The Spellslinger imbues his twin pistols with magical effects. He can take careful aim to do powerful shots, or fire rapidly with both guns for steady damage. He twirls energetically between shots - the animation is characterful throughout.
The Warrior is straightforward, perhaps inevitably. He's partly technology-based, in that he has two power cells he can use to power things like a spinning saw blade attack. But his primary weapon type is a giant sword, which he sweeps in huge arcs to hit lots of enemies at once.
Impressions
The path system is definitely a step in the right direction. I played Explorer first, and enjoyed tracking down the points of interest. I also liked that placing a beacon sometimes ties into the plot - in one warzone, the beacon provides targeting data on an enemy position, and a team of snipers move into position next to it to attack the enemies below.
But I didn't feel like it changed the experience enough: I still had to slaughter a lot of indigenous creatures in the main quests, and at one point even set fire to their homes after they'd turned non-hostile to me. It's sort of a conquistador's take on 'explorer'.
The Soldier path did a better job of catering to its audience, since the main quest is largely combat anyway. The defence sections are more enjoyable than they sound, largely since they're not too gruelling and it's not a huge deal if you fail one. It's more of a fun recurring challenge, and if people join in, all the better.
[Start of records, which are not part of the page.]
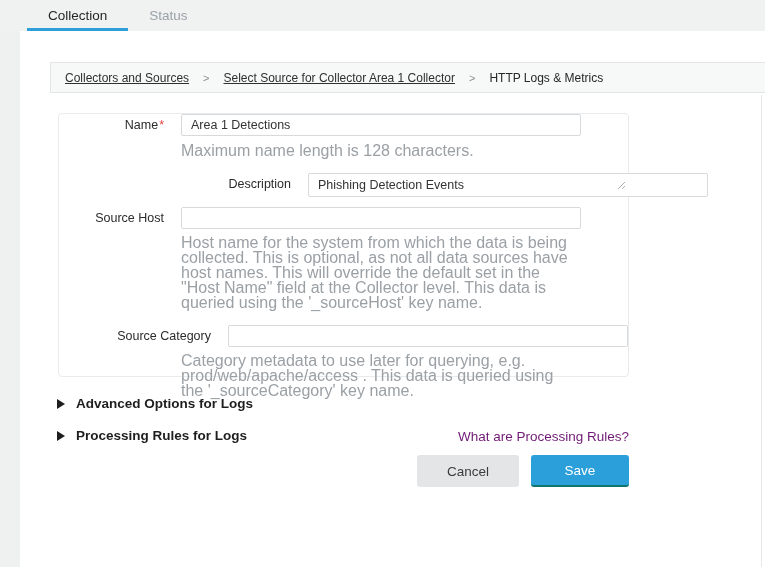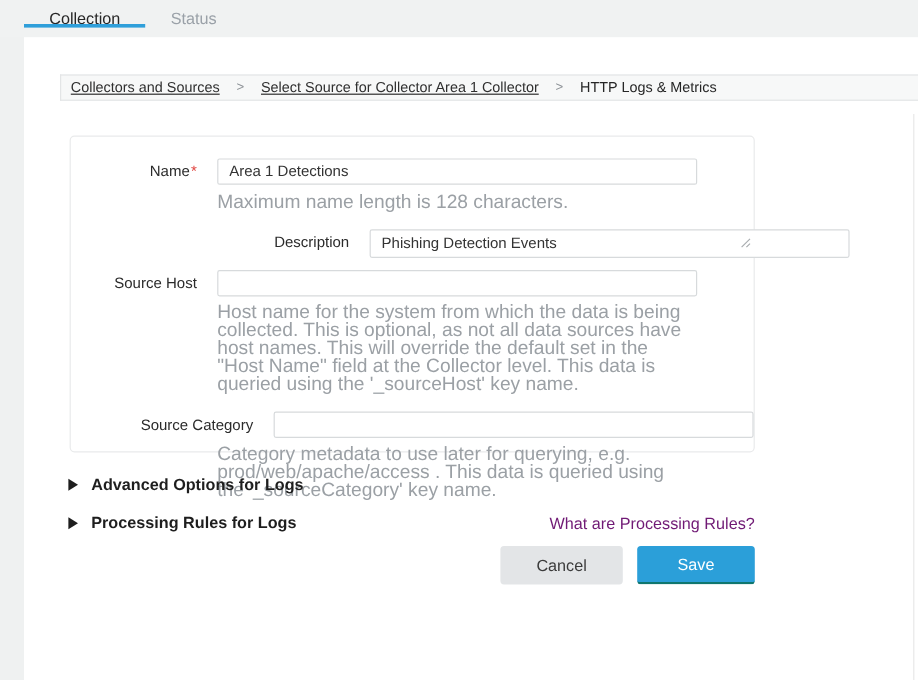--- a/index.html
+++ b/index.html
@@ -9,22 +9,21 @@
     font-family:"Liberation Sans", sans-serif;
     position:relative;
     color:#2b2b2b;
   }
 
   
   .tabbar {
     height:31px;
     background:#f0f2f2;
     display:flex;
-    padding-left:20px;
-    align-items:center;
+    padding-left:27px;
   }
   .tab {
     position:relative;
     padding:0 21px;
     display:flex;
     align-items:center;
     font-size:13.5px;
     color:#9aa1a8;
     cursor:pointer;
   }
@@ -47,27 +46,27 @@
     position:absolute;
     right:3px; top:64px; bottom:0;
     width:1px;
     background:#e8e8e8;
   }
 
   
   .breadcrumb {
     position:absolute;
     left:30px; right:0; top:31px;
-    height:22px;
+    height:31px;
     background:#f7f8f8;
     border:1px solid #e3e5e6;
     border-right:none;
     display:flex;
     align-items:center;
-    padding-left:8px;
+    padding-left:14px;
     font-size:12px;
   }
   .crumb-link {
     color:#2f2f2f;
     text-decoration:underline;
     cursor:pointer;
     white-space:nowrap;
   }
   .crumb-sep {
     color:#8a8f94;
@@ -77,21 +76,20 @@
   .crumb-current { color:#262626; white-space:nowrap; }
 
   
   .card {
     position:absolute;
     left:38px; top:82px;
     width:571px; height:264px;
     background:#fff;
     border:1px solid #e9eaeb;
     border-radius:4px;
-    padding-top:18px;
   }
   .frow { display:flex; }
   .frow .lbl {
     width:105px;
     text-align:right;
     font-size:12.5px;
     color:#2b2b2b;
     padding-top:4px;
     flex:none;
   }

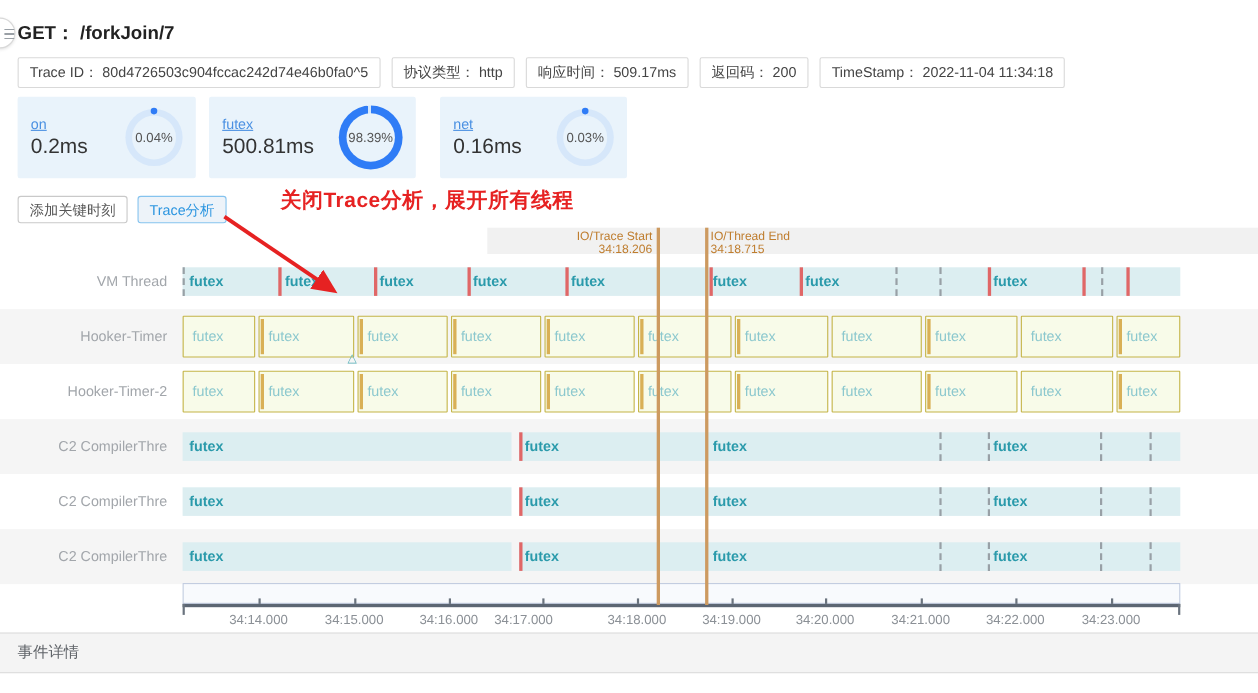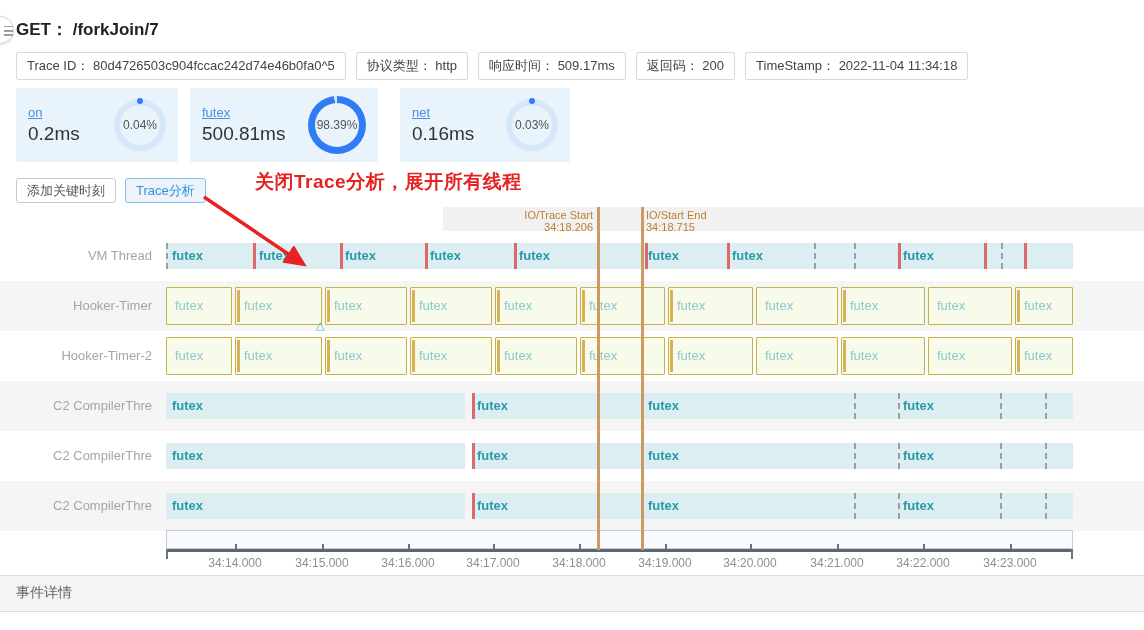--- a/index.html
+++ b/index.html
@@ -327,35 +327,35 @@
       </div>
     </div>
 
   <div class="io-line" style="left:597px;"></div>
   <div class="io-line" style="left:641px;"></div>
   <div class="io-label right-align" style="left:443px;width:150px;">
     <div>IO/Trace Start</div>
       <div>34:18.206</div>
   </div>
   <div class="io-label" style="left:646px;width:150px;">
-    <div>IO/Start End</div>
+    <div>IO/Thread End</div>
       <div>34:18.715</div>
   </div>
 
   <div class="minimap"></div>
   <div class="axis-line"></div>
   <div id="axis-extra">
       <div class="axis-tick" style="left: 235px;"></div>
       <div class="axis-label" style="left: 235px;">34:14.000</div>
       <div class="axis-tick" style="left: 322px;"></div>
       <div class="axis-label" style="left: 322px; text-align: center;">34:15.000</div>
       <div class="axis-tick" style="left: 408px;"></div>
       <div class="axis-label" style="left: 408px;">34:16.000</div>
       <div class="axis-tick" style="left: 493px;"></div>
-      <div class="axis-label" style="left: 493px;">34:17.000</div>
+      <div class="axis-label" style="left: 476px;">34:17.000</div>
       <div class="axis-tick" style="left: 579px;"></div>
       <div class="axis-label" style="left: 579px;">34:18.000</div>
       <div class="axis-tick" style="left: 665px;"></div>
       <div class="axis-label" style="left: 665px;">34:19.000</div>
       <div class="axis-tick" style="left: 750px;"></div>
       <div class="axis-label" style="left: 750px;">34:20.000</div>
       <div class="axis-tick" style="left: 837px;"></div>
       <div class="axis-label" style="left: 837px;">34:21.000</div>
       <div class="axis-tick" style="left: 923px;"></div>
       <div class="axis-label" style="left: 923px;">34:22.000</div>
Combat is reasonably fun as all classes: they each have finishing moves that destroy weakened enemies in spectacular style. But the real appeal for me was the beautifully depicted world. None of this landscape feels generated: it has the easy curves of handdrawn illustration, but you can explore it all.
An early quest is to stop a snowstorm caused by a strange weather control tower, and the delicate aurora that fills the night sky when it clears is lovely. I saw other areas that have been ripped apart by a lighter-than-air mineral surging up through the ground, pulling the Earth up into rocky spires and floating islands.
I just hope they take the path system far enough that I can explore most of it without having to stop for genocide.